*About this task*
Beginning with the line of the entries below that holds "[410,212,423,225] is ->" and ending with the line that holds "[301,135,462,149] [87,160,278,173] of", transcribe each line exactly as written. Pictures stay out.

*Records*
# # # #
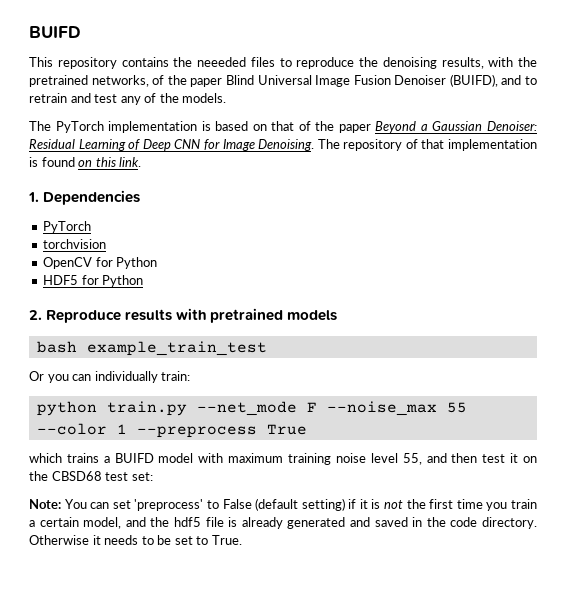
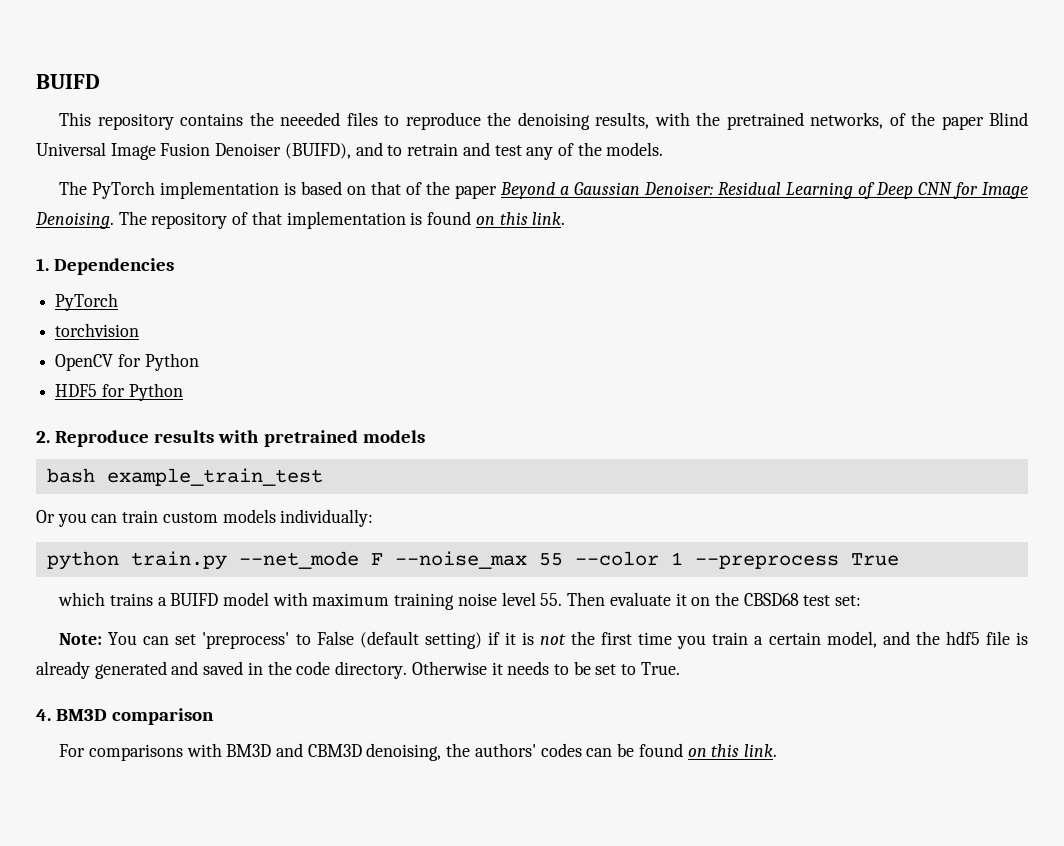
[94,371,191,383] individually train: -> [122,509,374,527] train custom models individually:
[402,453,506,465] 55, and then test -> [540,592,671,606] 55. Then evaluate
(242, 540) none -> [36,708,215,725] [59,743,777,761] // 4. BM3D comparison // For comparisons with BM3D and CBM3D denoising, the authors' codes can be found on this link.

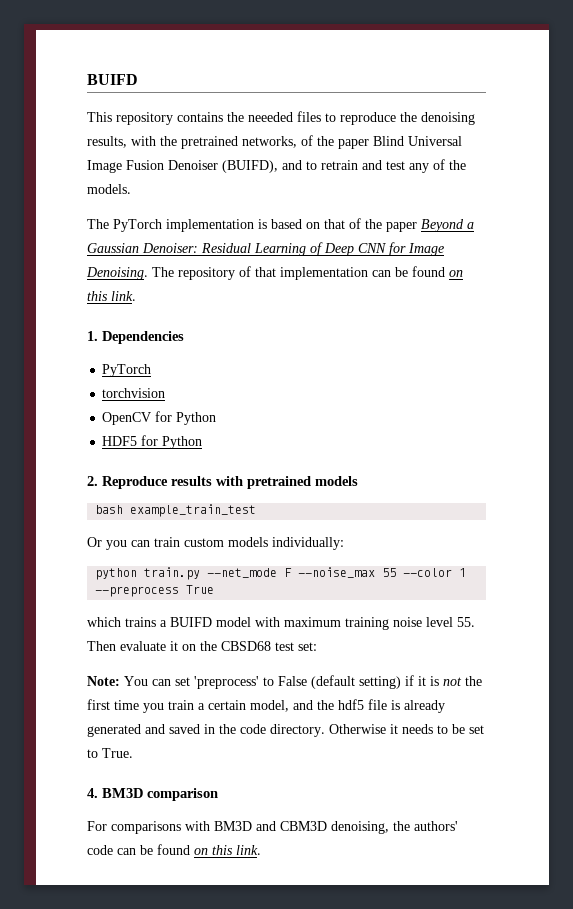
[410,212,423,225] is -> [372,267,408,277] can be
[540,743,582,757] codes -> [87,845,113,855] code

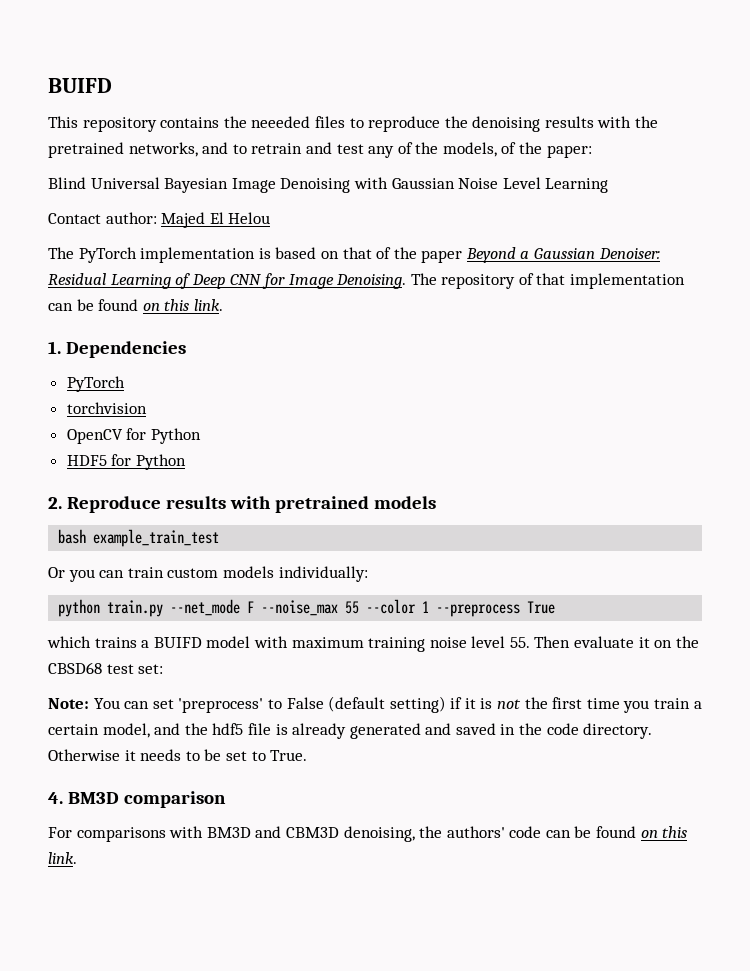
[87,136,127,148] results, -> [544,116,594,128] results
[301,135,462,149] [87,160,278,173] of the paper Blind Universal Image Fusion Denoiser (BUIFD), -> (198, 149) none
[87,184,131,194] models. -> [442,142,592,158] [48,177,609,193] [48,212,271,228] models, of the paper: // Blind Universal Bayesian Image Denoising with Gaussian Noise Level Learning // Contact author: Majed El Helou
# # # #
*Response to this task*
[410,212,423,225] is -> [372,267,408,277] can be
[540,743,582,757] codes -> [87,845,113,855] code

[87,136,127,148] results, -> [544,116,594,128] results
[301,135,462,149] [87,160,278,173] of the paper Blind Universal Image Fusion Denoiser (BUIFD), -> (198, 149) none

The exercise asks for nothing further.